Sunday, 24 November 2019

Poetry knight… The Alliterative Morte Arthure, St James’ Church

This was an evening of candle-lit re-connection with the medieval spirit of both location and subject matter; we started off sat in our pews – nursing complimentary port - and ended up standing spellbound following the three performers as they paced this ancient space playing out this eternal chivalric drama. It’s no mean feat to bring archaic language and sentiment to life but Michael Smith achieves is with a mix of painstaking diligence and pure passion. This is not to be confused with earnestness, as his work here as with Sir Gawain and the Green Knight, is always infused with wit and a sense of mischief: this is how these stories can best be experienced, as live entertainment.
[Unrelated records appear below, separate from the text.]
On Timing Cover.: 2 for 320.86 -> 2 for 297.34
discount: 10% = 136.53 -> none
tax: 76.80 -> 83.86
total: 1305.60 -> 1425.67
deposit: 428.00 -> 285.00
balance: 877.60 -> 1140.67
Poetry performed in public, much like silent film, finds a new dimension with the combination of audience, venue and live accompaniment, here provided by Jon Banks, a multi-instrumental medievalist who is a musical director at the Globe Theatre as well as being a noted scholar. Jon added flavour and support to the narrative sat amongst his lute, dulcimer, trumpet, percussion and, crucially, a “rain stick”!

The poem was performed by Michael Smith, Alex Young and Stuart Handysides, the three carrying torches to illustrate their scripts in the low light of St James’ , built early in the 12th Century. The church is only open four times a year and looked magical with freshly restored walls flickering in the candlelight, shadows cast over the artefacts of so much faith and hope.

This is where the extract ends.